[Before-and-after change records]
········
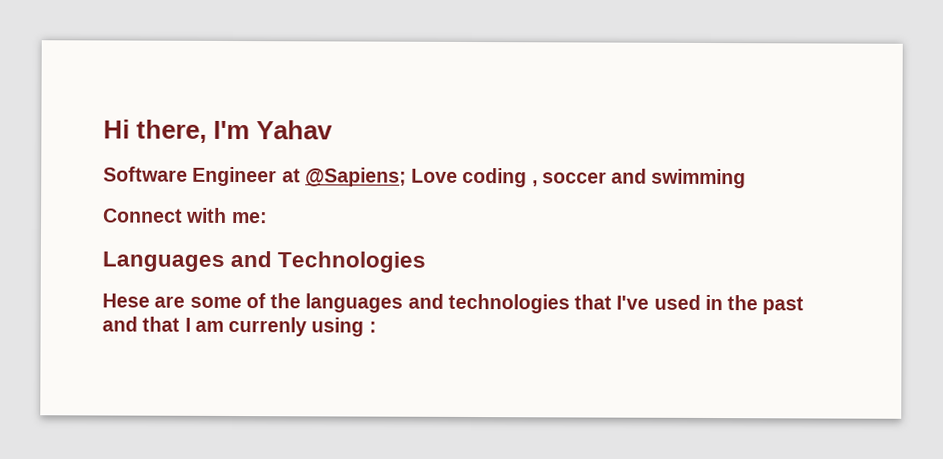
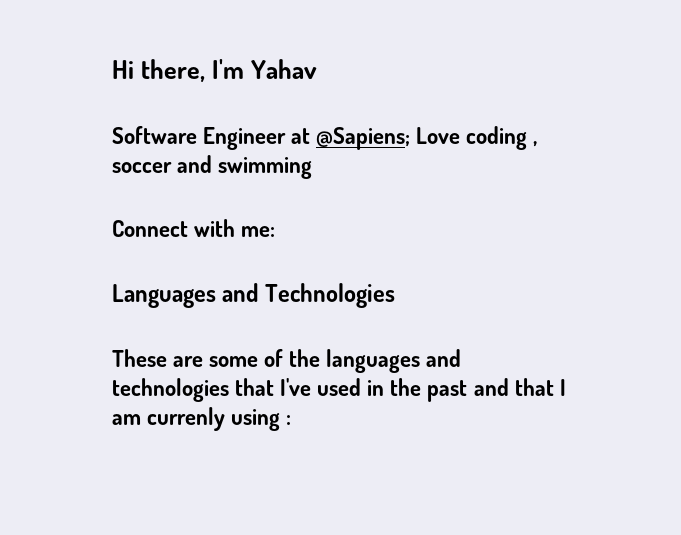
- Hese are some of the languages and technologies that I've used in the past and that I am currenly using :
+ These are some of the languages and technologies that I've used in the past and that I am currenly using :

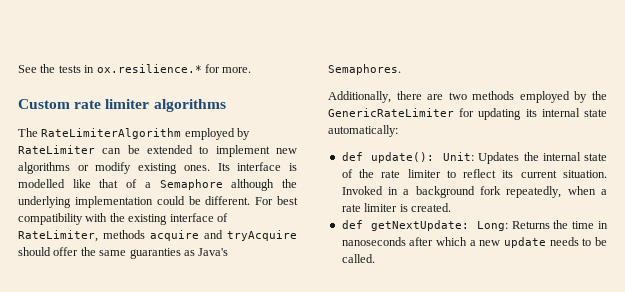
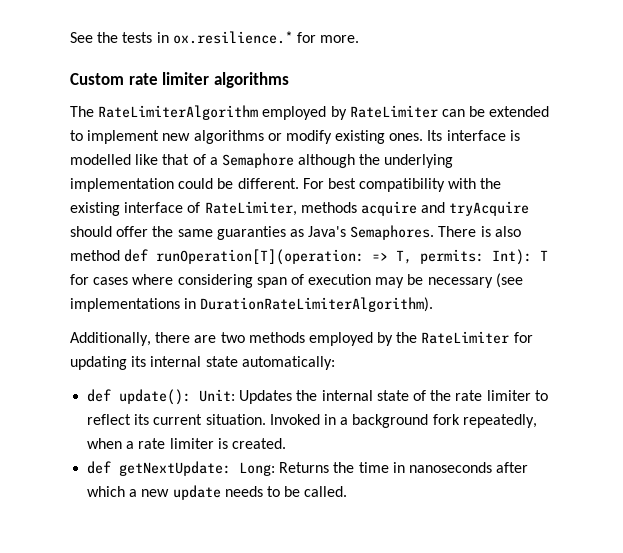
+ There is also method def runOperation[T](operation: => T, permits: Int): T for cases where considering span of execution may be necessary (see implementations in DurationRateLimiterAlgorithm).
- Additionally, there are two methods employed by the GenericRateLimiter for updating its internal state automatically:
+ Additionally, there are two methods employed by the RateLimiter for updating its internal state automatically:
········
§ WORK INSTRUCTIONS
Copy the entries character for character, excluding any pictures.

§ RESPONSE BOX
- Hese are some of the languages and technologies that I've used in the past and that I am currenly using :
+ These are some of the languages and technologies that I've used in the past and that I am currenly using :

+ There is also method def runOperation[T](operation: => T, permits: Int): T for cases where considering span of execution may be necessary (see implementations in DurationRateLimiterAlgorithm).
- Additionally, there are two methods employed by the GenericRateLimiter for updating its internal state automatically:
+ Additionally, there are two methods employed by the RateLimiter for updating its internal state automatically:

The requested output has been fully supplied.